There's a lot of work there basically to take your model once it's done training and get it into a more performant package for inference. So there's work on both sides. And as a start up, yeah, it's like, alright. Where are we gonna spend our time? There's always something that we have to think about because we never have enough

time to do everything that we wanna do or enough resources to do everything that we wanna do. So we tend to focus most on like, we know which models cost us the most, like, basically, on our AWS bill. And we focus most of our time on the ones that are most costly. And the ones that are not that costly, even if they're super inefficient, we kinda just leave them because it's you know, we could optimize the crap out of them, and it's only contributing, like, 5% to our overall costs. So

that's how we think about it. But again, there's a ton there to to unpack. Yeah. Absolutely.

And in terms of your experience of building and deploying and scaling and tuning these ML models and building a business, that that is the core competency and the competitive differentiator that you're offering, what are some of the most interesting or innovative or unexpected aspects of ML development and maintenance and managing the business aspects around that that you have encountered in the process?

Yeah. I mean, I would just say, like, the whole industry is just evolving so quickly. You know? So, like, 3 years ago, you could have a state of the art model that is completely different than what state of the art looks like today.
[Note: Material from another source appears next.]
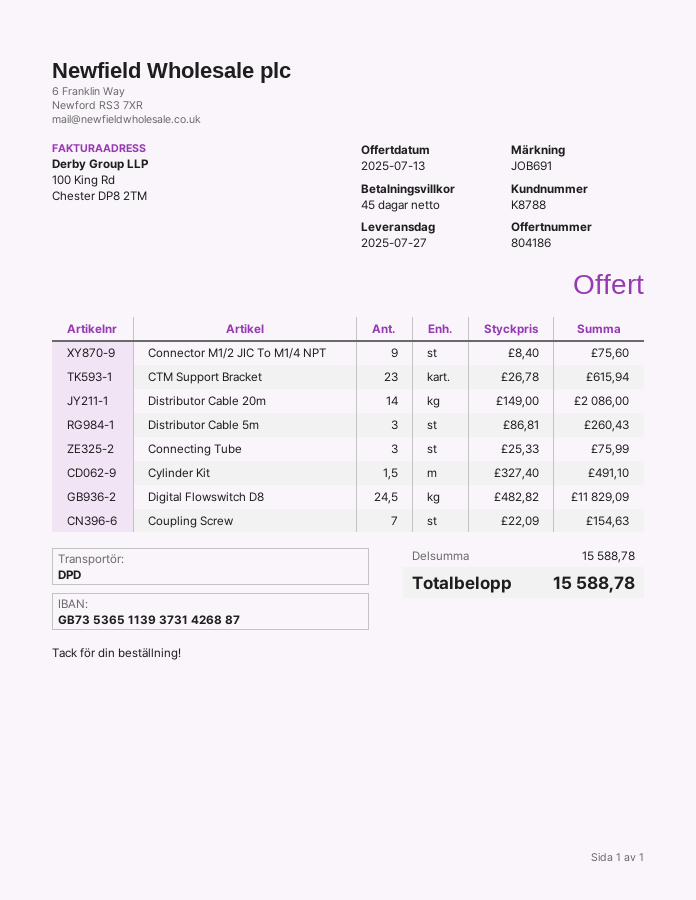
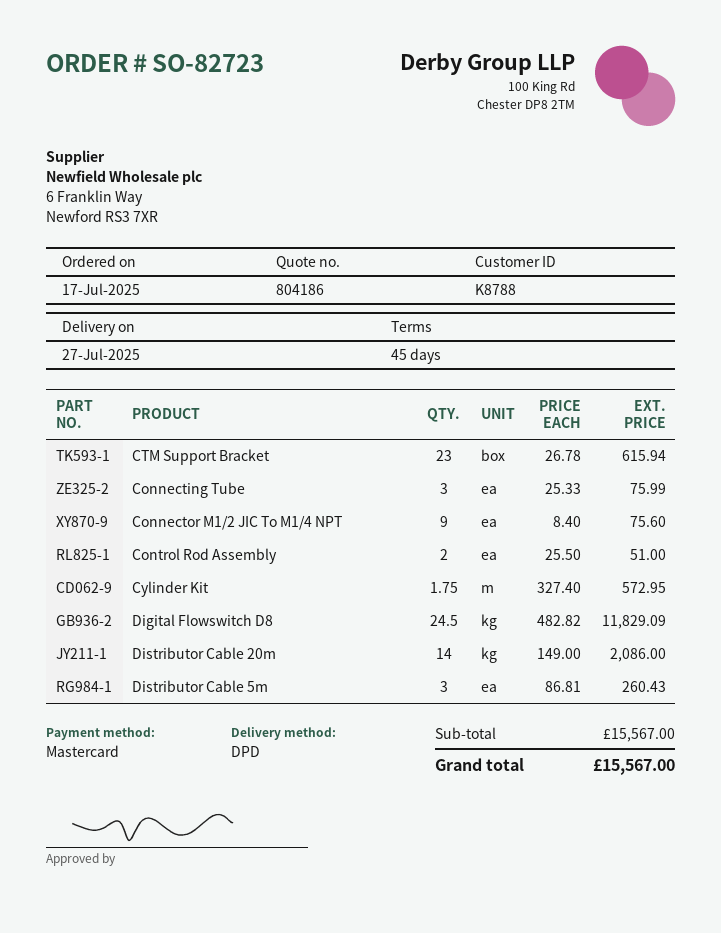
Cylinder Kit: 1.5 x 327.40 = 491.10 -> 1.75 x 327.40 = 572.95
Coupling Screw: 7 x 22.09 = 154.63 -> none
Control Rod Assembly: none -> 2 x 25.50 = 51.00
subtotal: 15588.78 -> 15567.00
total: 15588.78 -> 15567.00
And so, like, basically, all of your infrastructure, like a lot of it and your systems design, you know, has to be, like, thrown out. And that still happens. I mean, we have

versions of our speech recognition. Like, there are speech recognition models that our research team is working on that are completely new neural network architectures. And, you know, a lot of the system design and architecture we've set up for our current speech recognition models is basically gonna have to be thrown out if we switch to this new neural network architecture in production. And so I think, you know, it it's a little bit different

from traditional software development. I mean, I get that in, like, traditional software development, especially as as a start up, as you reach new levels of scale, you always have to re architect your systems and design them differently. But to your point about, like, ecosystem, there's better tools at your disposal. Like, you know, okay, if you need,

you know, like, if you have a ton of transactions at your database, like or to a database, here are your options. And it's not if you have, like, high low to your database, you're, like, 1 of the only companies that has that. You have to, like, invent a new database or some transaction handling library to handle that better. Like, there's tons of options and there's tons of companies that have already solved this and there's, you know, like, lots of resources and, yeah, at your disposal.
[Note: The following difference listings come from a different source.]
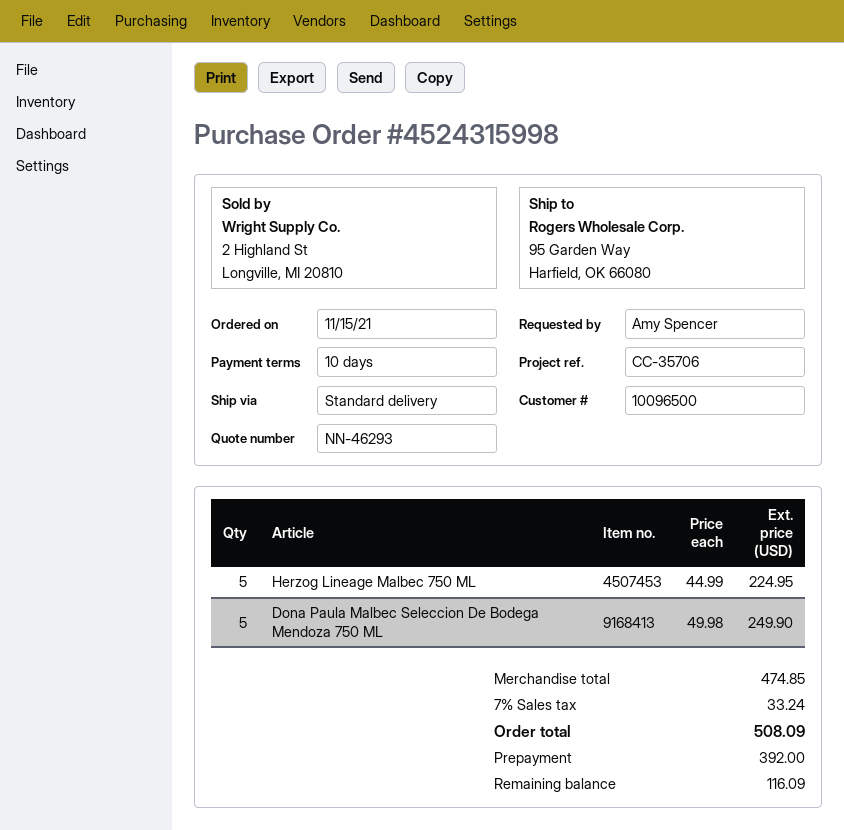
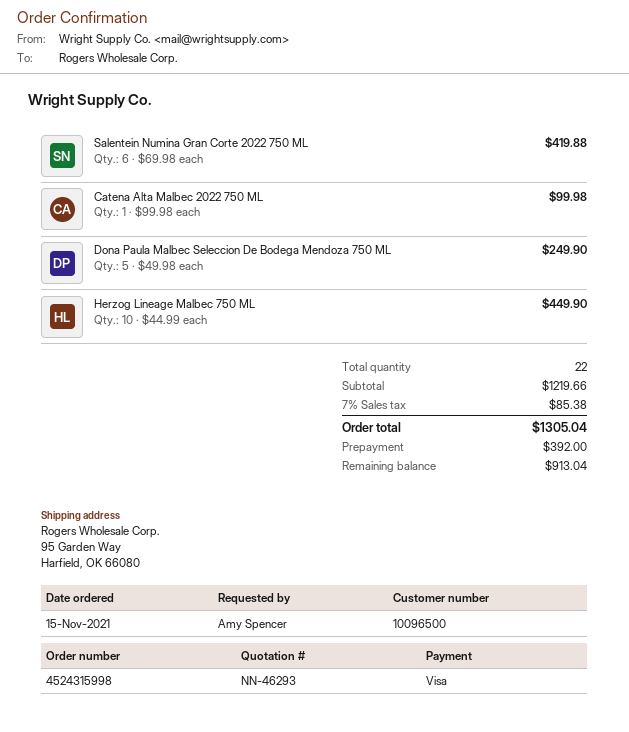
Herzog Lineage Malbec 750 ML: 5 x 44.99 = 224.95 -> 10 x 44.99 = 449.90
Salentein Numina Gran Corte 2022 750 ML: none -> 6 x 69.98 = 419.88
Catena Alta Malbec 2022 750 ML: none -> 1 x 99.98 = 99.98
subtotal: 474.85 -> 1219.66
tax: 7% = 33.24 -> 7% = 85.38
total: 508.09 -> 1305.04
balance: 116.09 -> 913.04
But with a machine learning company, because the product is the model and the research is developing at such a rapid pace. And if you wanna stay ahead, you constantly have to be trying to, like, disrupt your current model, which can be like a really fast cycle. It can be like every 6 months, you know, because you can have a good neural network architecture, and then you can tweak it, make small tweaks, and eke out better performance.

But then eventually, you kinda hit a ceiling and you have to go to the next like, find the next neural network architecture that's gonna give you a boost, like a bigger boost, and then you mine that further. So I would say the thing that is challenging is that component to it where if we didn't care so much about having the best product in the market, we would just be like, yeah, our models are good and, you know, we're just gonna focus on optimizing them and,

you know, maybe like in a year, we'll look at upgrading them to a better model architecture. But because we care a lot about always running the latest and greatest and best research and production, you know, we're constantly trying to disrupt the current models that we have in production and replace them with better ones, like, very quickly because that's what we promise our customers we're always gonna do. And that exposes a lot of, like, tricky problems.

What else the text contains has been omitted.